PROBLEM TO SOLVE>
Since pictures are not wanted in the copy, output only the rest of each record exactly.

═════ DATA PROVIDED ═════

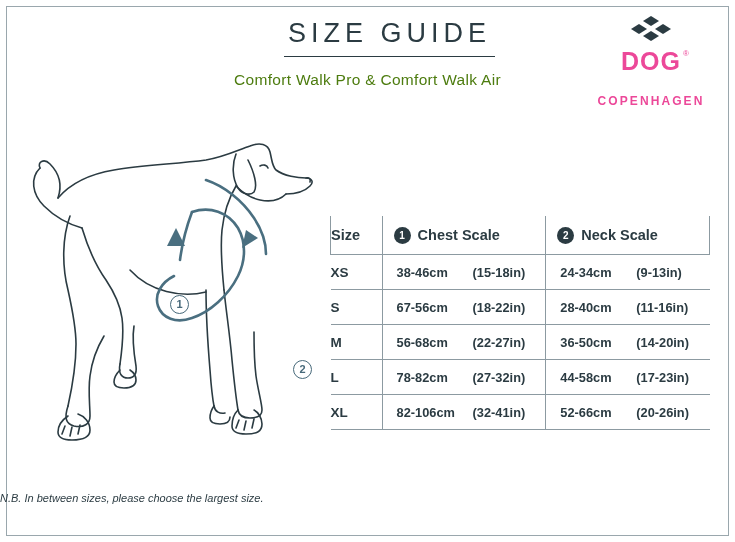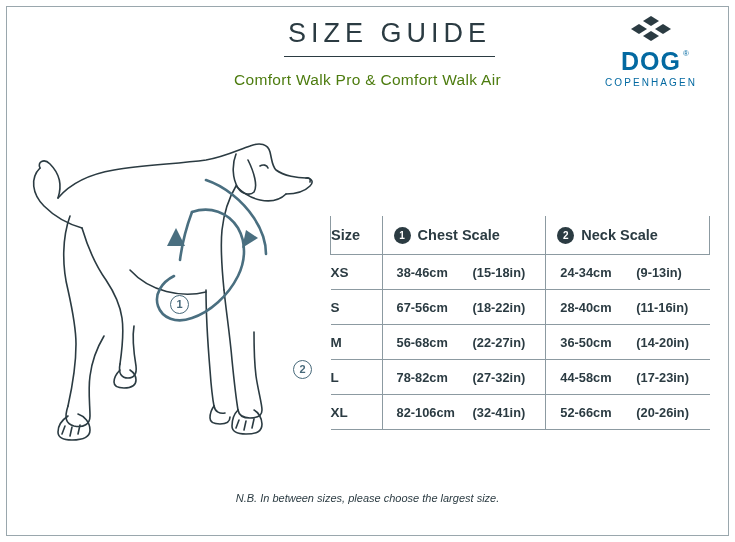"DOG" .logo { color: #0369a1 -> #ec4899 }
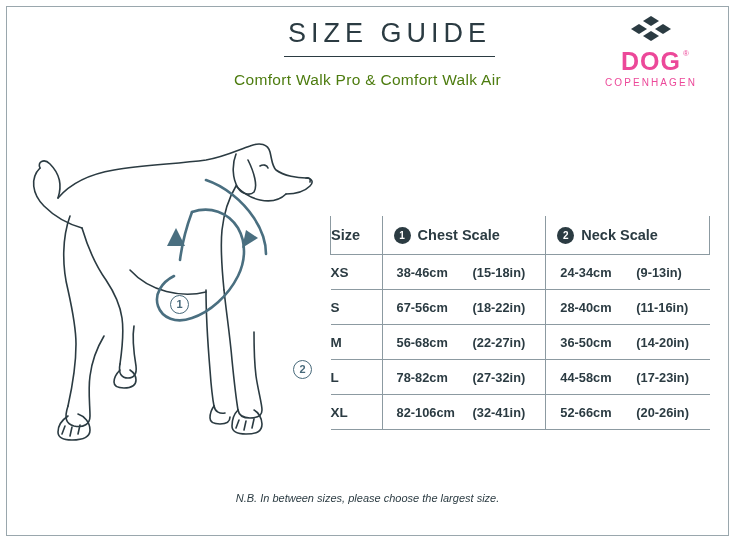"COPENHAGEN" .logo-sub { font-size: 10px -> 12px; font-weight: none -> bold; margin-top: 1px -> 18px }
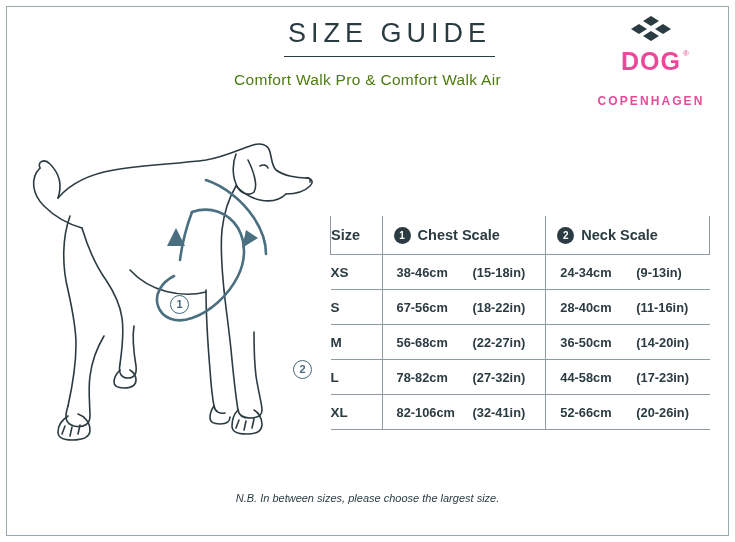"N.B. In between sizes, please" .footnote { text-align: center -> none }
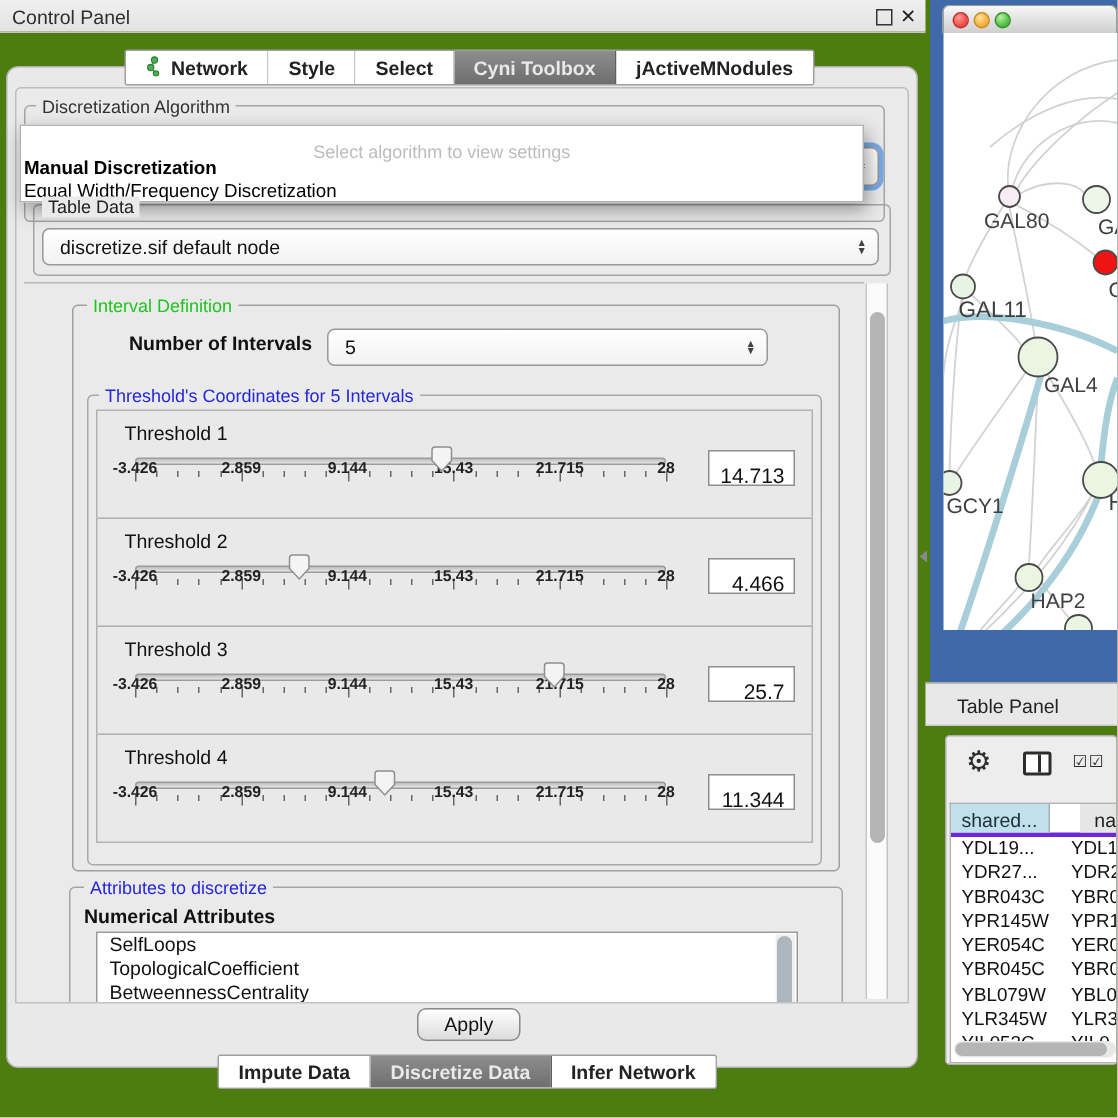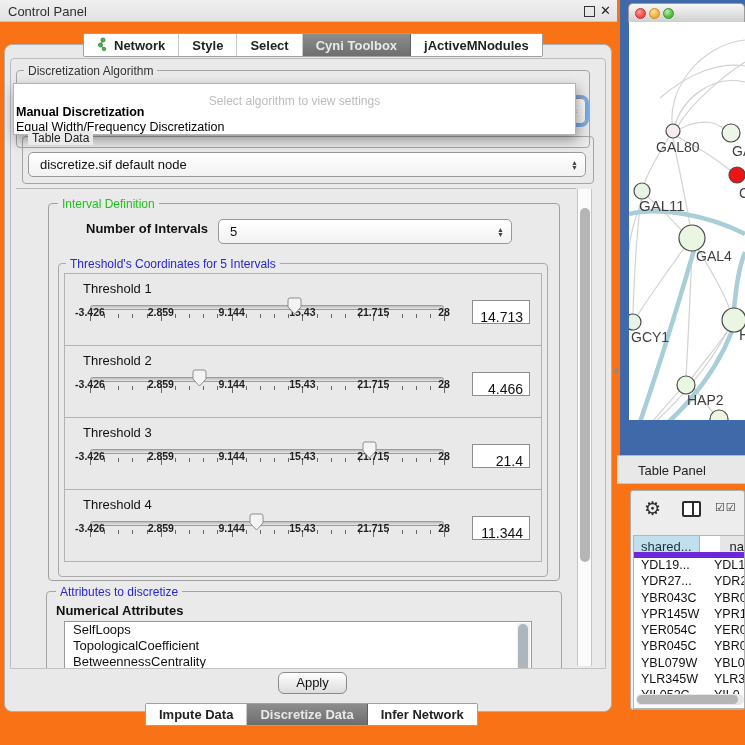"Control Panel" #root { background: #f97316 -> #4d7c0f }
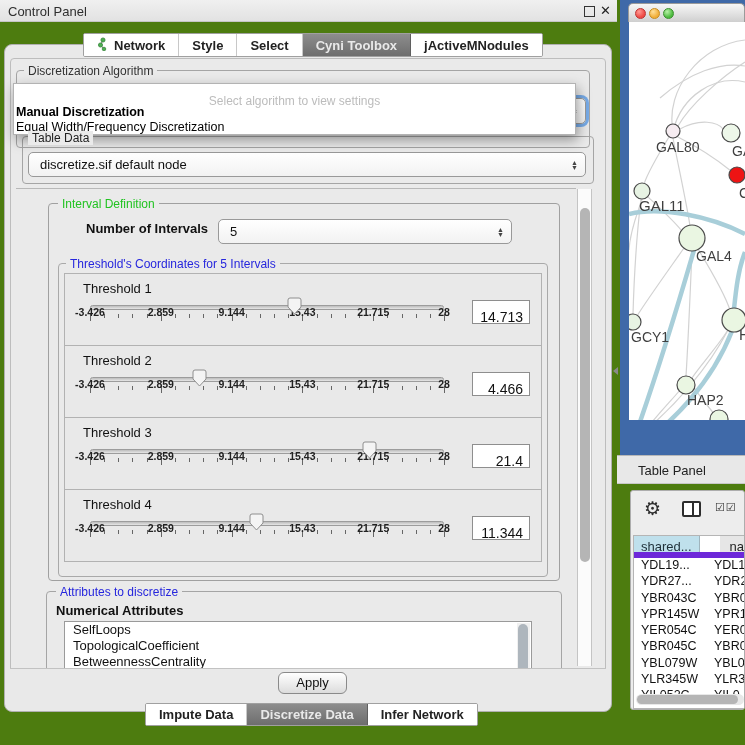"21.4" div.th-value { text: 21.4 -> 25.7 }
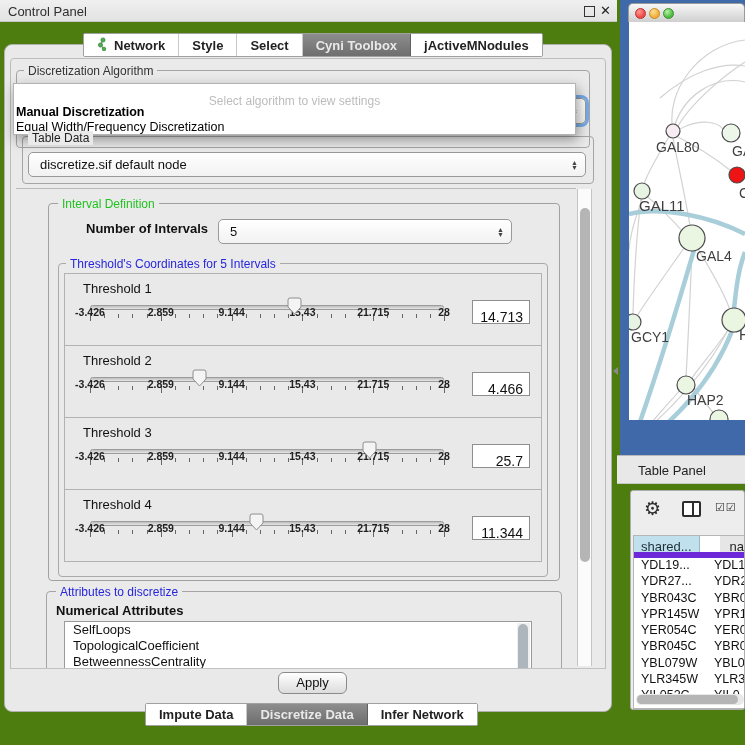"shared..." #tp-table .hdr { border-bottom: 6px solid #6d28d9 -> 3px solid #6d28d9 }
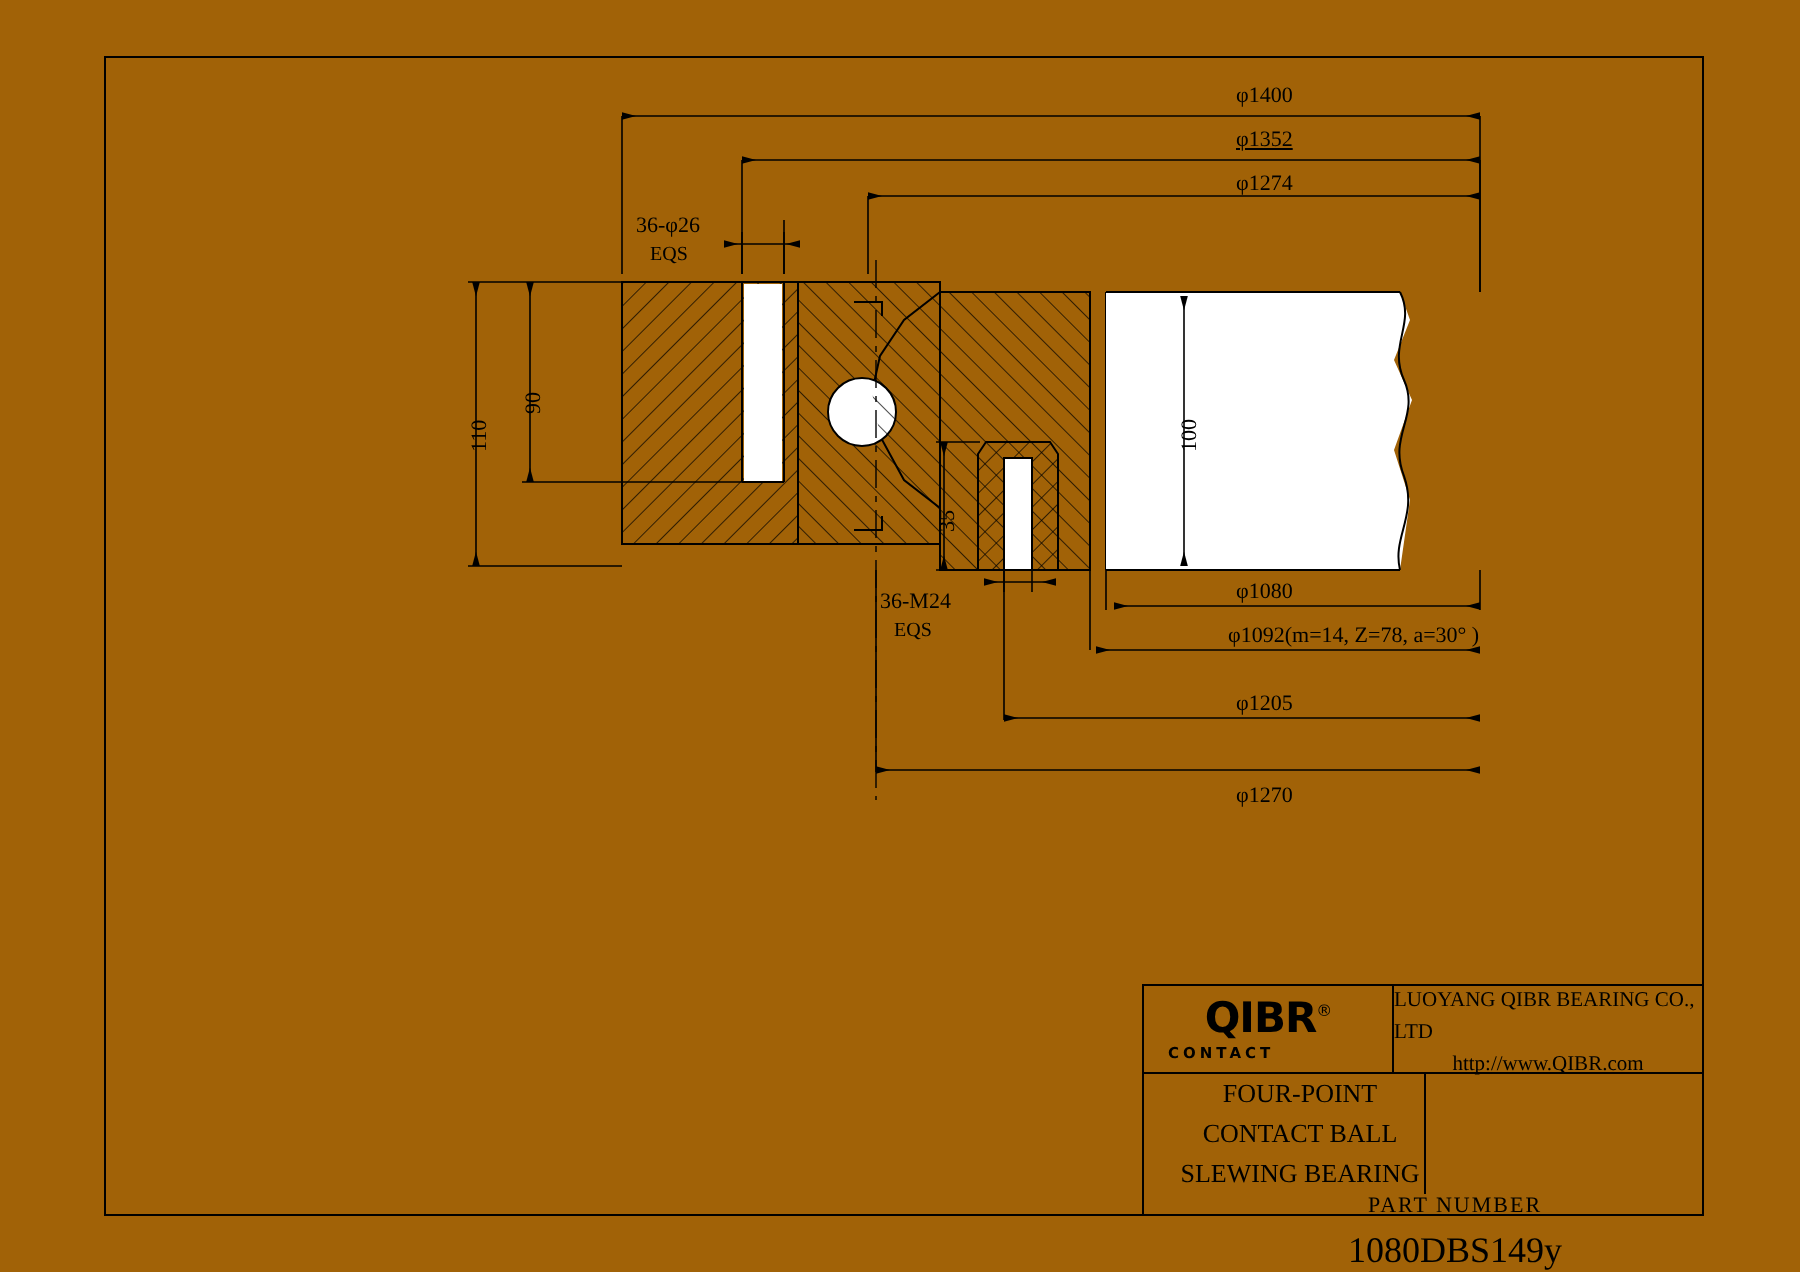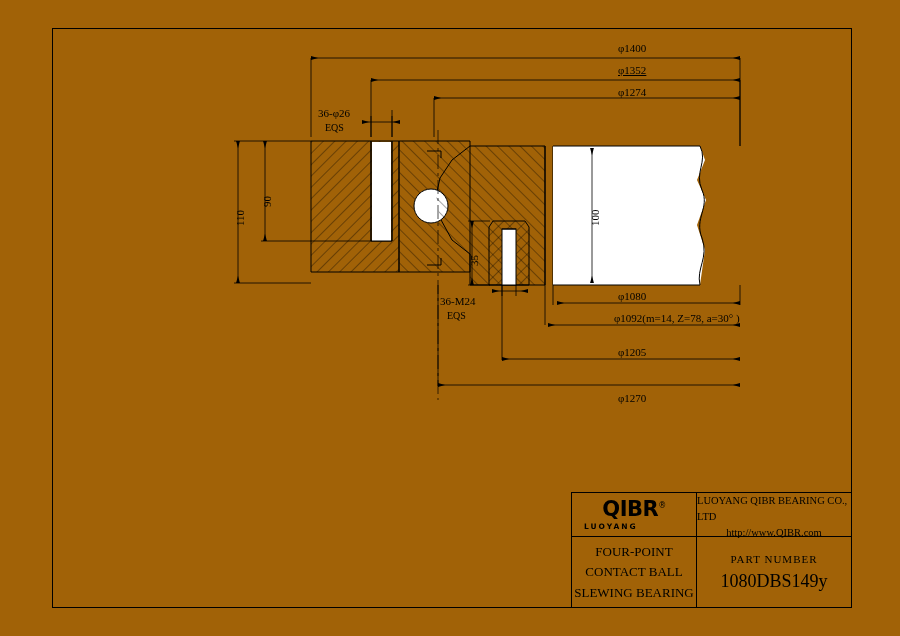"LUOYANG" div.logo-sub { text: LUOYANG -> CONTACT }
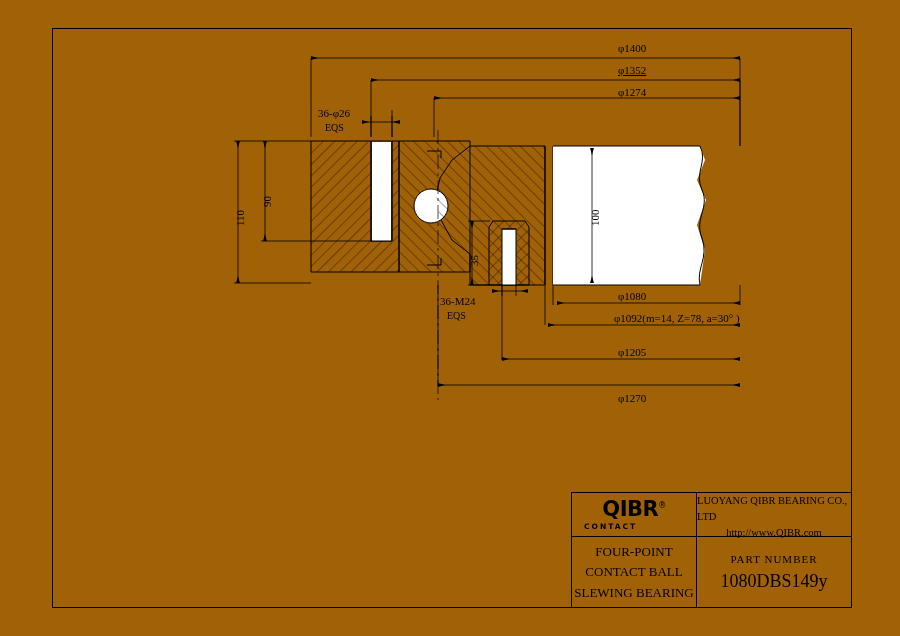"FOUR-POINT" .tb-bottom { flex-direction: none -> column; left: 0 -> 16px }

═════

EXERCISE SOLUTION>
"DOG" .logo { color: #0369a1 -> #ec4899 }
"COPENHAGEN" .logo-sub { font-size: 10px -> 12px; font-weight: none -> bold; margin-top: 1px -> 18px }
"N.B. In between sizes, please" .footnote { text-align: center -> none }
"Control Panel" #root { background: #f97316 -> #4d7c0f }
"21.4" div.th-value { text: 21.4 -> 25.7 }
"shared..." #tp-table .hdr { border-bottom: 6px solid #6d28d9 -> 3px solid #6d28d9 }
"LUOYANG" div.logo-sub { text: LUOYANG -> CONTACT }
"FOUR-POINT" .tb-bottom { flex-direction: none -> column; left: 0 -> 16px }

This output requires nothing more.